Reputation: 5936
I'm trying to use the tf.estimator.LinearRegressor in a simple example. The input points are on the line y=2x, but the estimator predicts wrong values. Here's my code:
# Create feature column and estimator
column = tf.feature_column.numeric_column("x", shape=[1])
lin_reg = tf.estimator.LinearRegressor([column])
# Train the estimator
train_input = tf.estimator.inputs.numpy_input_fn(
x={"x": np.array([1.0, 2.0, 3.0, 4.0, 5.0])},
y=np.array([2.0, 4.0, 6.0, 8.0, 10.0]), shuffle=False)
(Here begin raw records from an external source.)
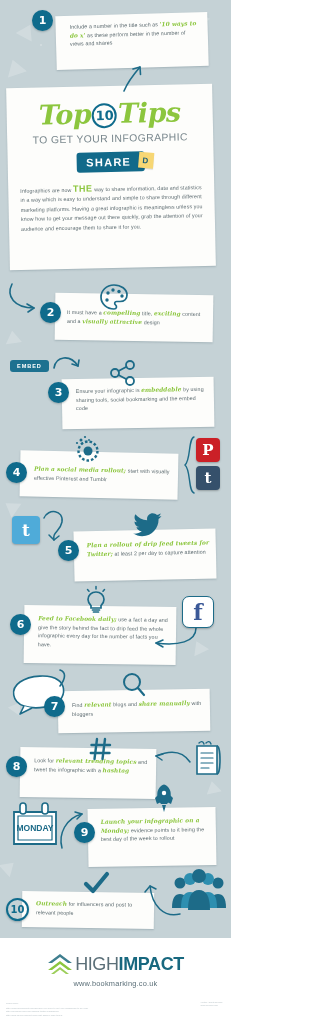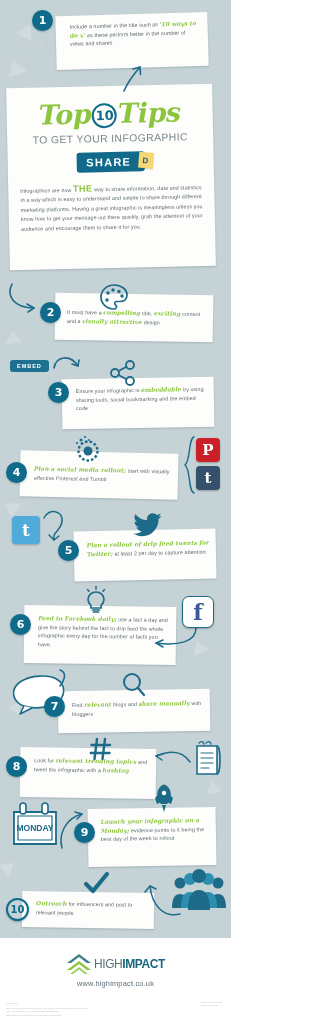"HIGHIMPACT" .logo-text { font-size: 12px -> 18px }
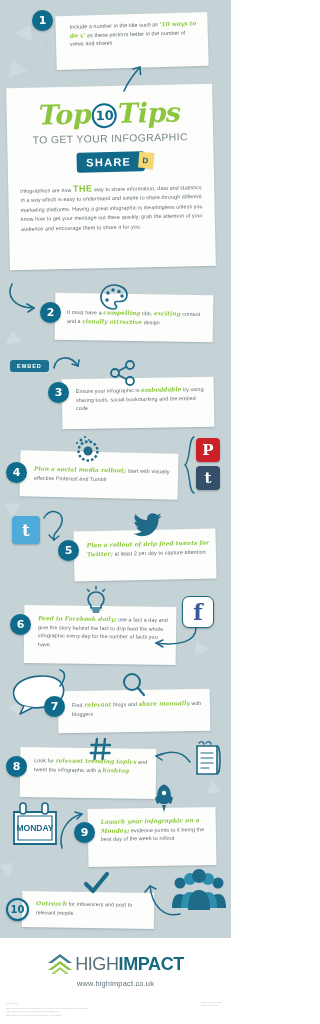"www.highimpact.co.uk" div.site { text: www.highimpact.co.uk -> www.bookmarking.co.uk }
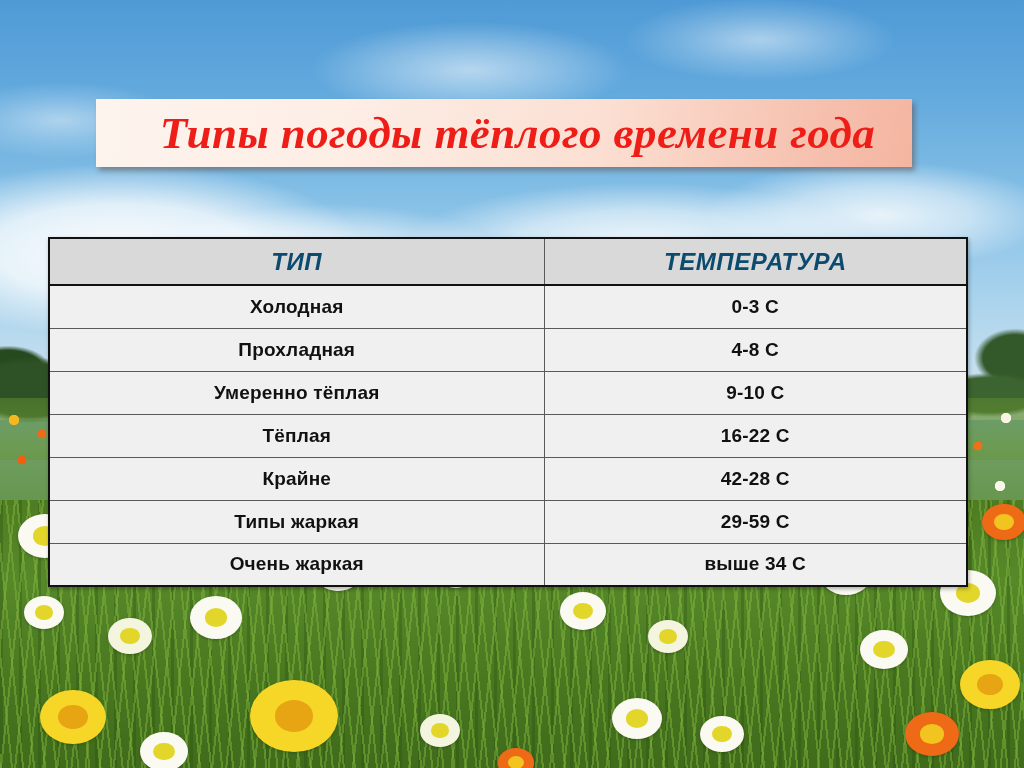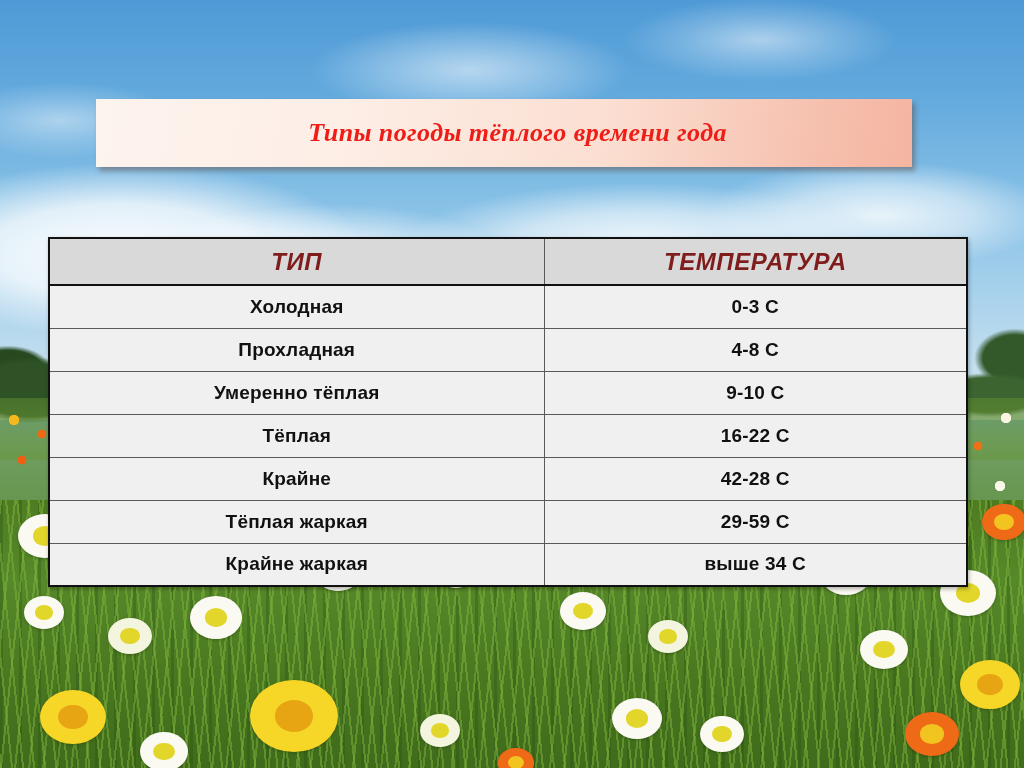"Типы погоды тёплого времени года" .title-text { font-size: 26px -> 45px }
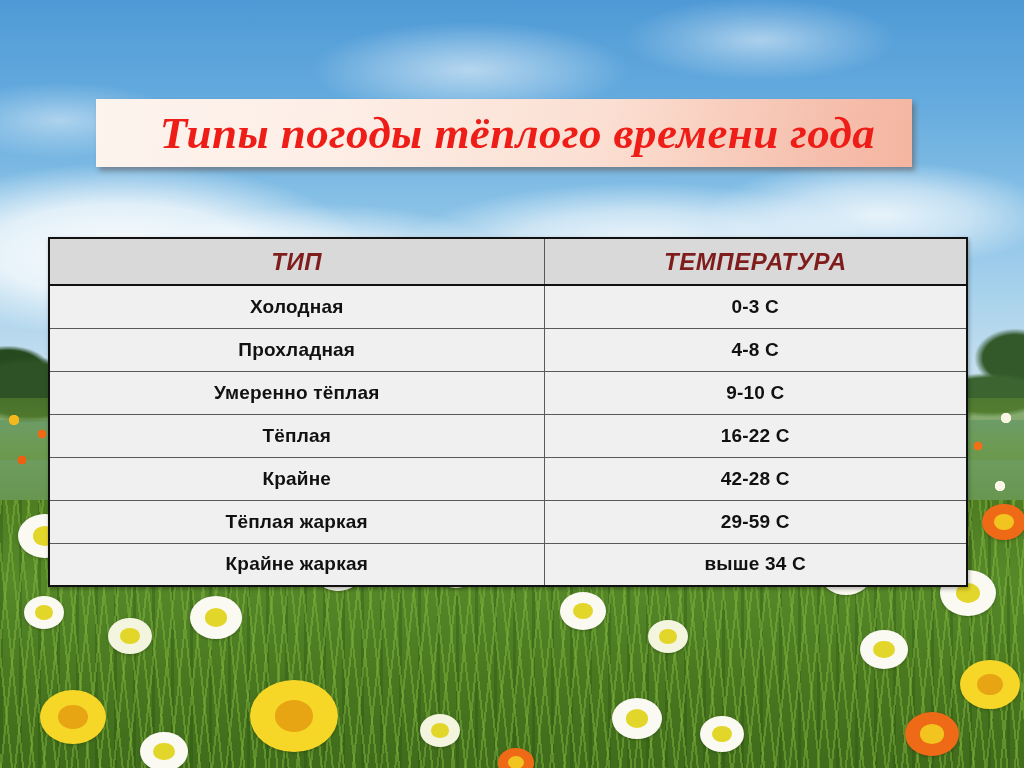"ТИП" table.weather thead th { color: #7f1d1d -> #0c4a6e }
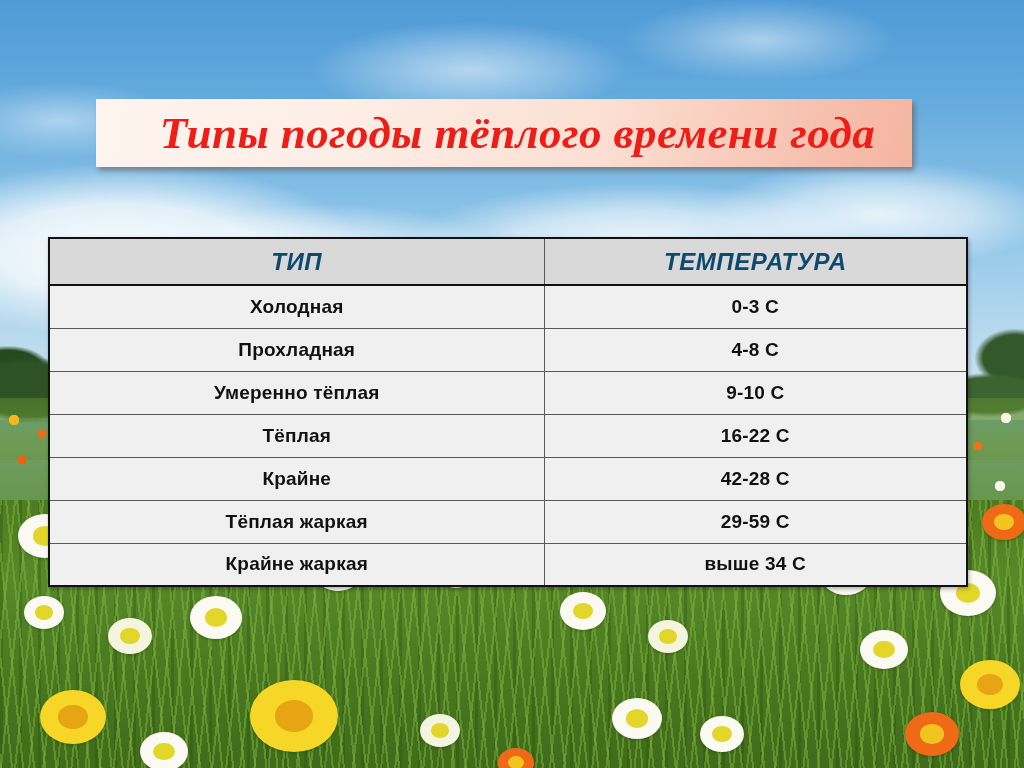"Тёплая жаркая" td { text: Тёплая -> Типы }
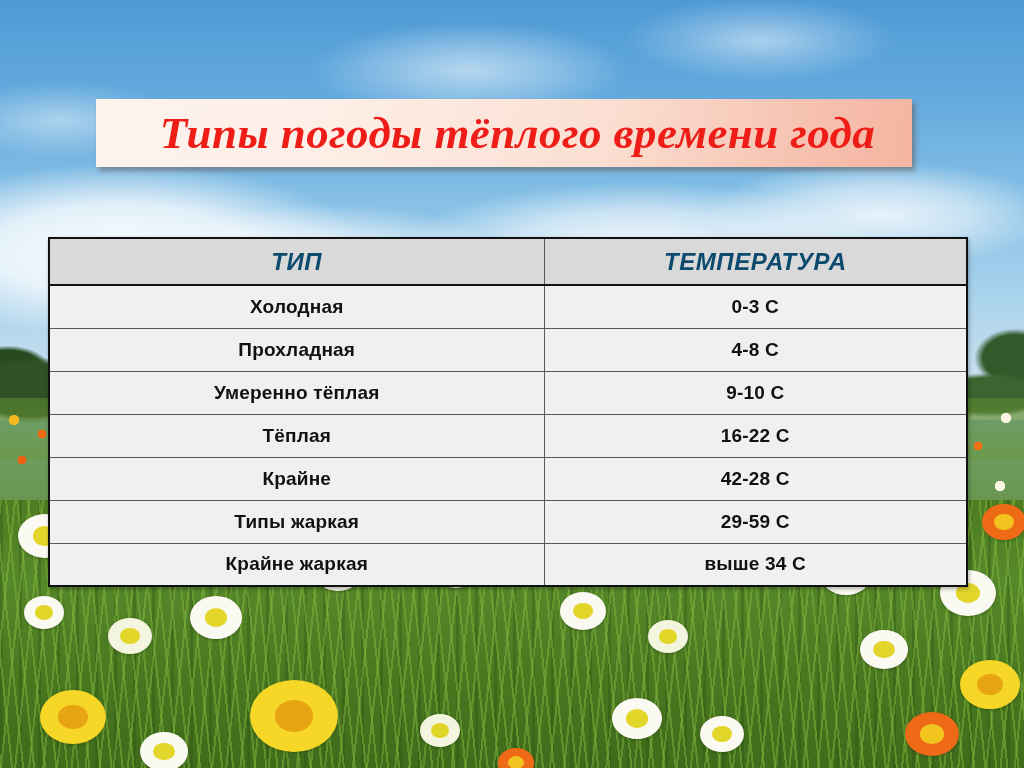"Крайне жаркая" td { text: Крайне -> Очень }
lin_reg.train(train_input)
# Make two predictions
predict_input = tf.estimator.inputs.numpy_input_fn(
x={"x": np.array([1.9, 1.4], dtype=np.float32)},
num_epochs=1, shuffle=False)
results = lin_reg.predict(predict_input)
# Print result
for value in results:
print(value['predictions'])
The proper output should be 3.8 and 2.8, but the estimator predicts 0.58 and 0.48. Any thoughts?
Upvotes: 3
Views: 2230
Reputation: 1829
You need to specify the number of training iterations to train the model. otherwise, the regression model just outputs the initial values without training. There are 2 methods that you can try,
Method 1 (specify the number of training iterations in LinearRegressor.traning)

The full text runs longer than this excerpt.